Plaintiff brought a malpractice case against chiropractors alleging that they caused her to suffer severe spinal cord injury requiring surgical intervention. Defendants move to dismiss. In response, plaintiff puts in an affidavit from a chiropractor. Since it’s an affidavit, it’s sworn. But the chiropractor relies on unsworn MRI reports. Is that OK?

Yes, says the Appellate Division (Third Department) in a decision released yesterday, Caulkins v Vicinanzo. While it is true that “uncertified medical records and unsworn letters or reports are of no probative value” in opposing a summary judgment motion, in this case the affidavit is a sworn document. And the appellate court, in holding that the affidavit could rely on unsworn documents, plucked a footnote from the Court of Appeals decision in Pommells v. Perez, which said:

“Though the MRI reports were unsworn, the various medical opinions relying on those MRI reports are sworn and thus competent evidence.”

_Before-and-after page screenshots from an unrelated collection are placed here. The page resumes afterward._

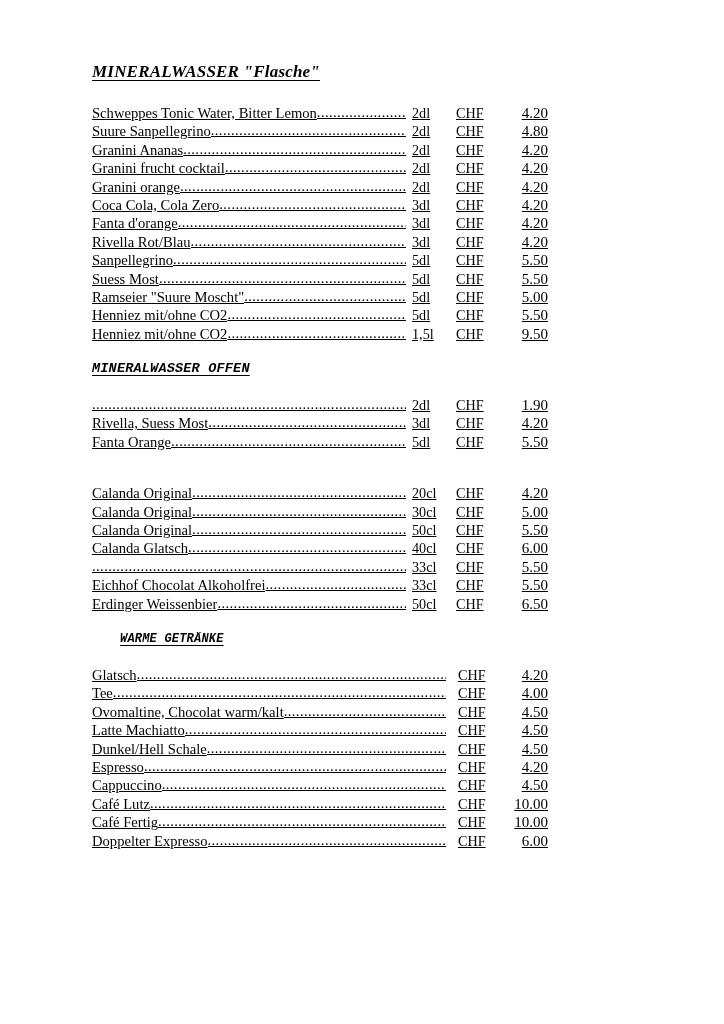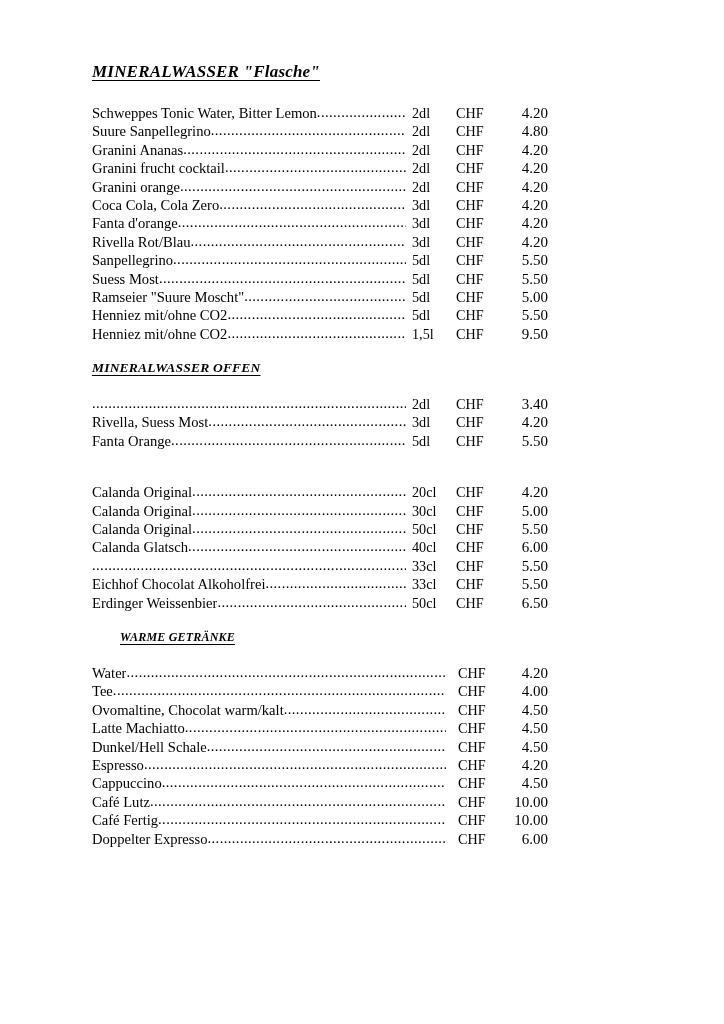--- a/index.html
+++ b/index.html
@@ -41,38 +41,40 @@
   }
   .section-heading {
     font-weight: bold;
     font-style: italic;
     text-decoration: underline;
     text-underline-offset: 2.5px;
     letter-spacing: 0.2px;
     line-height: 18px;
     white-space: nowrap;
     display: inline-block;
+    font-family: Liberation Mono, monospace;
   }
   .section-heading.size-sm { font-size: 13.5px; }
   .section-heading.size-md { font-size: 12px; margin-left: 28px; }
 
   
   .gap-after-title { height: 22px; }
   .gap-before-heading { height: 15px; }
   .gap-after-heading { height: 18px; }
 
   
   .items { }
   .row {
     display: flex;
     align-items: flex-start;
     font-size: 14.6px;
     line-height: 18.4px;
     height: 18.4px;
     white-space: nowrap;
+    text-decoration: underline;
   }
   .row .name {
     flex: 0 0 auto;
     max-width: 330px;
     overflow: hidden;
   }
   .row .leader {
     flex: 1 1 auto;
     overflow: hidden;
     min-width: 4px;
@@ -211,21 +213,21 @@
     <div class="gap-before-heading"></div>
     <div>
       <span class="section-heading size-sm">MINERALWASSER OFFEN</span>
     </div>
     <div class="gap-after-heading"></div>
     <div class="items" id="sec-1">
         <div class="row">
           <span class="leader"></span>
           <span class="vol">2dl</span>
           <span class="cur">CHF</span>
-          <span class="price">3.40</span>
+          <span class="price">1.90</span>
         </div>
         <div class="row">
           <span class="name">Rivella, Suess Most</span>
           <span class="leader"></span>
           <span class="vol">3dl</span>
           <span class="cur">CHF</span>
           <span class="price">4.20</span>
         </div>
         <div class="row">
           <span class="name">Fanta Orange</span>
@@ -289,21 +291,21 @@
         </div>
       </div>
 
     <div class="gap-before-heading"></div>
     <div>
       <span class="section-heading size-md">WARME GETRÄNKE</span>
     </div>
     <div class="gap-after-heading"></div>
     <div class="items sec-warm" id="sec-3">
         <div class="row">
-          <span class="name">Water</span>
+          <span class="name">Glatsch</span>
           <span class="leader"></span>
           <span class="cur">CHF</span>
           <span class="price">4.20</span>
         </div>
         <div class="row">
           <span class="name">Tee</span>
           <span class="leader"></span>
           <span class="cur">CHF</span>
           <span class="price">4.00</span>
         </div>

Now in theory, the case favors neither plaintiffs or defendants, since either can make a motion for summary judgment.

But that’s only theory. It’s real application comes not in the world of medical malpractice, where summary judgment motions are relatively rare, but in the realm of car accidents and defense allegations that the “serious injury” threshold under New York’s miserable No-Fault law was not met.

The reality is that some offices are fighting these types of summary judgment motions every day. (And the courts hate them.) And many of those cases have small insurance policies (25K) that make it essential for personal injury lawyers to litigate with great efficiency. Defense lawyers, of course, being funded by the multi-billion dollar insurance companies, don’t have that problem. If the plaintiffs need additional affidavits from radiological experts to corroborate what the initial radiologist said, it is an additional expense.

So you can bet that this case will be cited in the months and years to come for those that fight those battles. Ultimately, it’s a win for car wreck victims as it helps to streamline an already miserable part of New York’s auto accident practice.

Efficiency is a good thing when you work on contingency. And it’s good for the victims too, who often have trouble finding counsel for cases that have limited upside due to small insurance policies.